Everyone has something to say about 25-year-old Lori Harvey these days, and I’m sure for many more days to come. Right now, the particular topic of conversation is her recent breakup with her boyfriend of over a year Michael B. Jordan. A source told PEOPLE exclusively that though the couple was no longer together, they both "still love each other." Of course, this news spread across the social media landscape like wildfire with many people feeling a way about how Lori moves in her romantic relationships.
But that’s neither here nor there, at least not where it concerns Michael B. Jordan – today’s focus is Lori Harvey because there truly should be no conversation but because she’s Black and a woman she’s met with misogynistic/misogynoir critique regarding her dating pool.
The definition of dating is to go out with someone who we are romantically interested in, you don’t do this lightly and you damn sure don’t do it in small numbers because dating is a numbers game, especially for women who outnumber men in this world leaving them with fewer viable options (for whatever reason).
Before you say she was exclusive with these men, I want to point out that Lori Harvey has rarely come out and confirmed allegations that she is exclusively with any of these men – it’s the public that ships her with every man she takes a picture with. When in reality my girl could just be on her Diddy-shit, “having fun” with some fun company without commitment.
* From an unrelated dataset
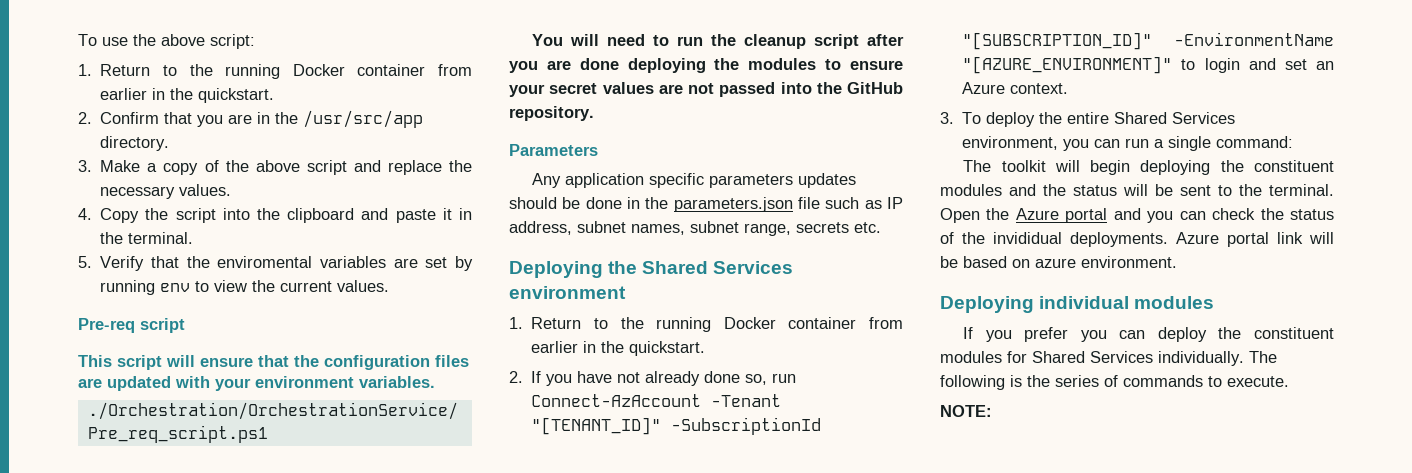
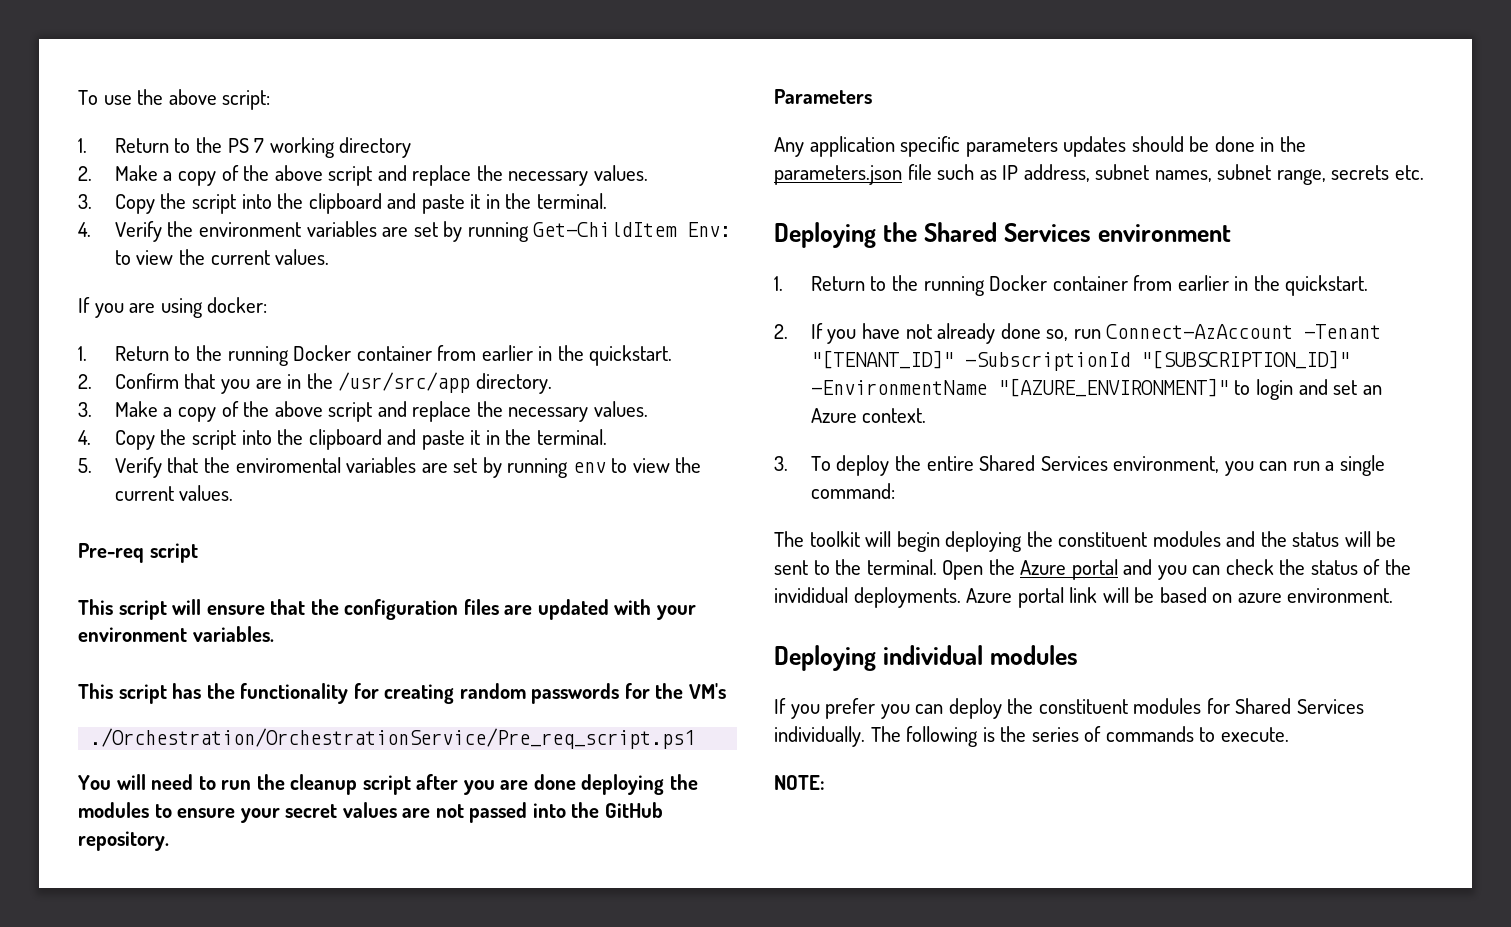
(255, 41) none -> [78,137,412,158] [78,165,648,186] [78,193,607,214] [78,221,732,242] [114,249,330,265] [78,297,268,318] // 1. Return to the PS 7 working directory // 2. Make a copy of the above script and replace the necessary values. // 3. Copy the script into the clipboard and paste it in the terminal. // 4. Verify the environment variables are set by running Get-ChildItem Env: to view the current values. // If you are using docker:
(435, 382) none -> [78,683,726,704] // This script has the functionality for creating random passwords for the VM's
Though well-meaning, those who have defended her often use her age as a defense stating that this is how she should be dating at that age and I think this still does a disservice to her. Arguably, we should all be dating like Lori Harvey so long as we’re single and in search of a life partner. Qualifying her dating habits based on her age implies that there is a cutoff and respectability in dating in a more socially acceptable manner after reaching a certain age. And furthermore, she doesn’t need a qualifier to date around! She deserves to just exist in her search for whatever it is that she’s searching for.
Lori Harvey dates with purpose and this is something that so many of us lack, both men and women, but especially women because we constantly are asked to settle so as not to seem whorish. When in reality 1) we’re all grown 2) dating doesn’t equate to fucking every person you date. Women, more than anyone, need to make every effort to see what’s out there every step of the way and get as comfortable with Ms. Harvey – walking away soon as people no longer serve her long-term goal.
We need more comfortability around the idea that dating is an interview process for the bigger picture. I’ll never forget me worrying endlessly if a man was into me or found me boring, worthy, or whatever was going through my mind at that time. A friend gently said over the phone, “Stop worrying so much about if he likes you and ask yourself if you actually like him. Treat it like a first-round interview.”
People who are naysayers of Lori Harvey are people that hate women, particularly those with the will to choose-up, rather than settling on the decent dick and a few good dates. Hell, I don’t care if the dick is fire af – women should be free to create and operate by a dating system that they deem preferable in peace, just the same as men.
And if we’re ever to really come by happily ever after, I see this being the only way – truly learning to grant women the autonomy that they’re entitled to.